Pengeluaran yang dialokasikan oleh negara-negara tersebut untuk krisis energi kini setara dengan dana pemulihan COVID-19 Uni Eropa sebesar 750 miliar euro. Disepakati pada tahun 2020, yang menyebabkan Brussels mengambil utang bersama dan meneruskannya ke 27 negara anggota blok tersebut untuk menangani pandemi ini.
Pembaruan belanja energi terjadi ketika negara-negara memperdebatkan proposal UE untuk lebih melonggarkan aturan bantuan negara untuk proyek-proyek teknologi ramah lingkungan, seiring upaya Eropa untuk bersaing dengan subsidi di Amerika Serikat dan Tiongkok.

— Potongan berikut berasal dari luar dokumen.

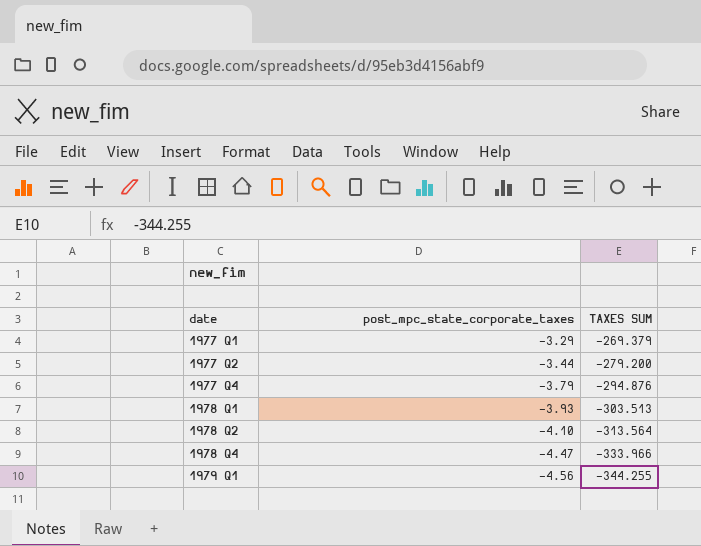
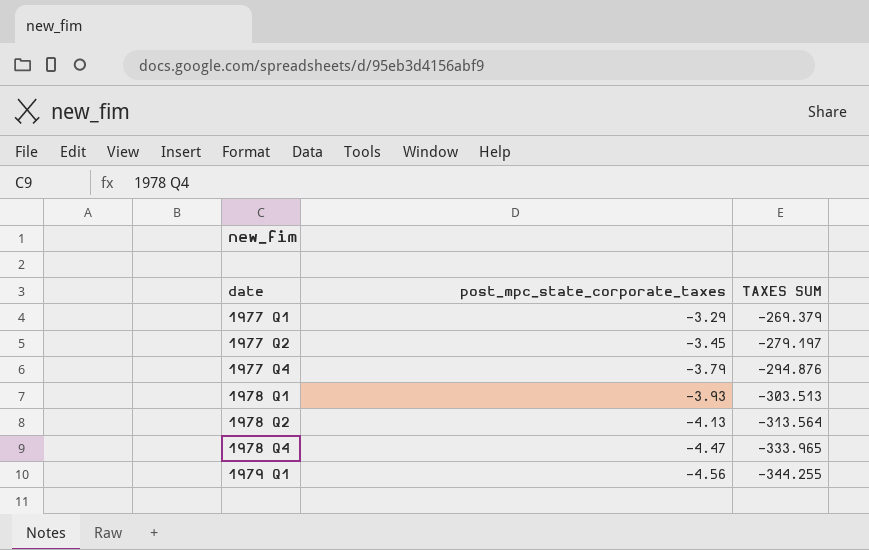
1977 Q2 | post_mpc_state_corporate_taxes: -3.44 -> -3.45
1977 Q2 | TAXES SUM: -279.200 -> -279.197
1978 Q2 | post_mpc_state_corporate_taxes: -4.10 -> -4.13
1978 Q4 | TAXES SUM: -333.966 -> -333.965

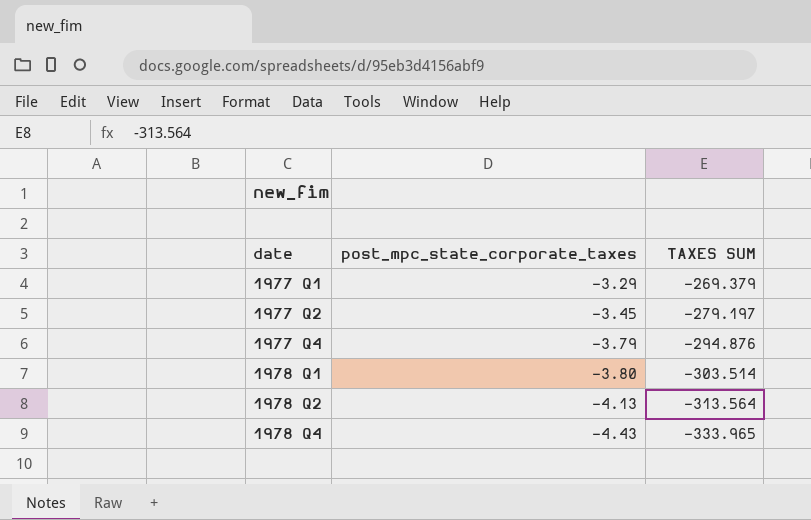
row 1979 Q1: -4.56 | -344.255 -> none
1978 Q1 | post_mpc_state_corporate_taxes: -3.93 -> -3.80
1978 Q1 | TAXES SUM: -303.513 -> -303.514
1978 Q4 | post_mpc_state_corporate_taxes: -4.47 -> -4.43

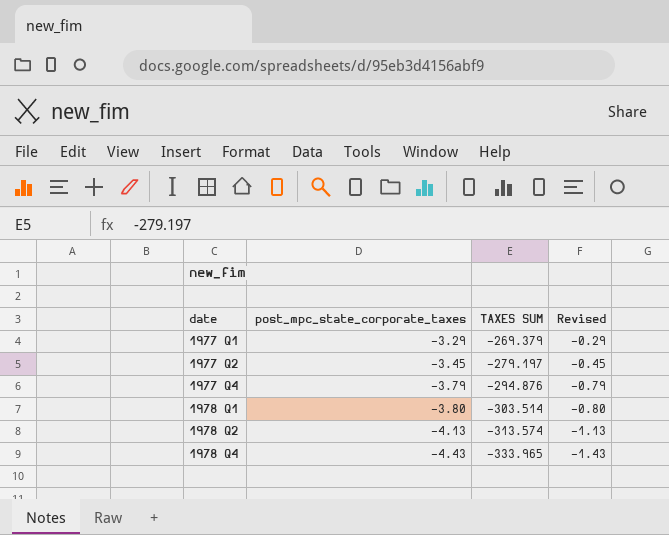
column Revised | formula: none -> [post_mpc_state_corporate_taxes] + 3
1978 Q2 | TAXES SUM: -313.564 -> -313.574

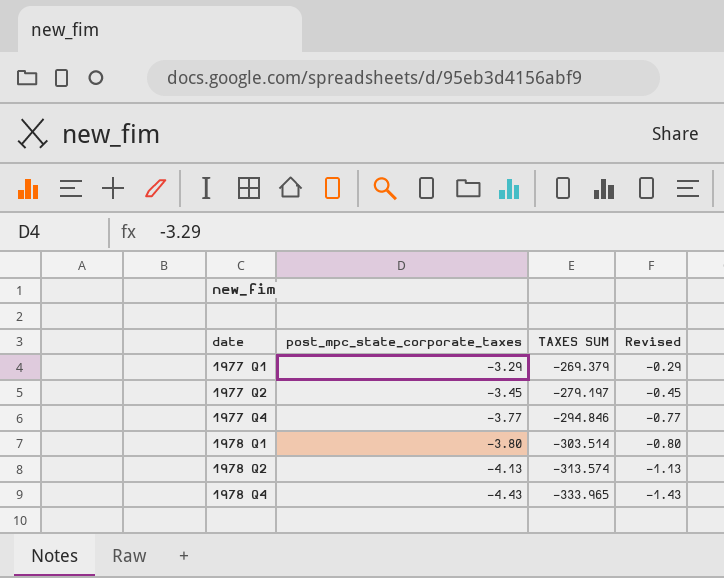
1977 Q4 | post_mpc_state_corporate_taxes: -3.79 -> -3.77
1977 Q4 | TAXES SUM: -294.876 -> -294.846
1977 Q4 | Revised: -0.79 -> -0.77

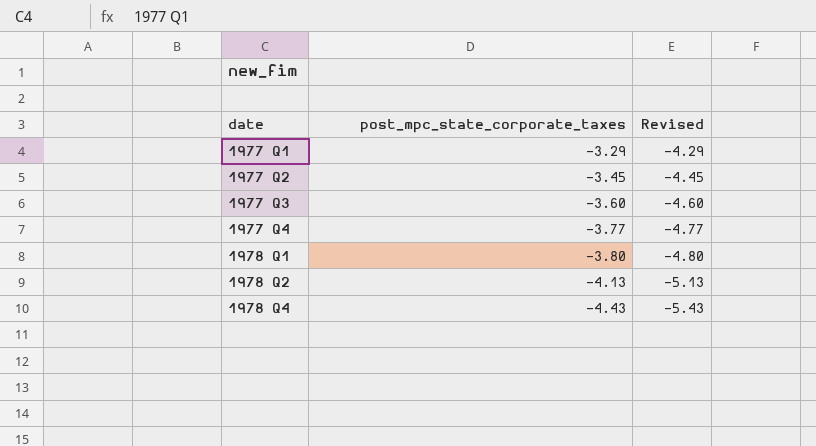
column TAXES SUM | position: 3 -> none
column Revised | formula: [post_mpc_state_corporate_taxes] + 3 -> [post_mpc_state_corporate_taxes] - 1
row 1977 Q3: none -> -3.60 | -4.60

Rencana tersebut telah menimbulkan kekhawatiran di beberapa negara Uni Eropa bahwa mendorong lebih banyak bantuan negara akan mengganggu pasar tunggal blok tersebut. Jerman mendapat kritik atas paket bantuan energinya yang sangat besar, yang jauh melebihi kemampuan negara-negara UE lainnya.
Bruegel mengatakan pemerintah memfokuskan sebagian besar dukungannya pada langkah-langkah yang tidak ditargetkan untuk membatasi harga eceran yang harus dibayar konsumen untuk energi, seperti pemotongan PPN atas harga bensin atau listrik.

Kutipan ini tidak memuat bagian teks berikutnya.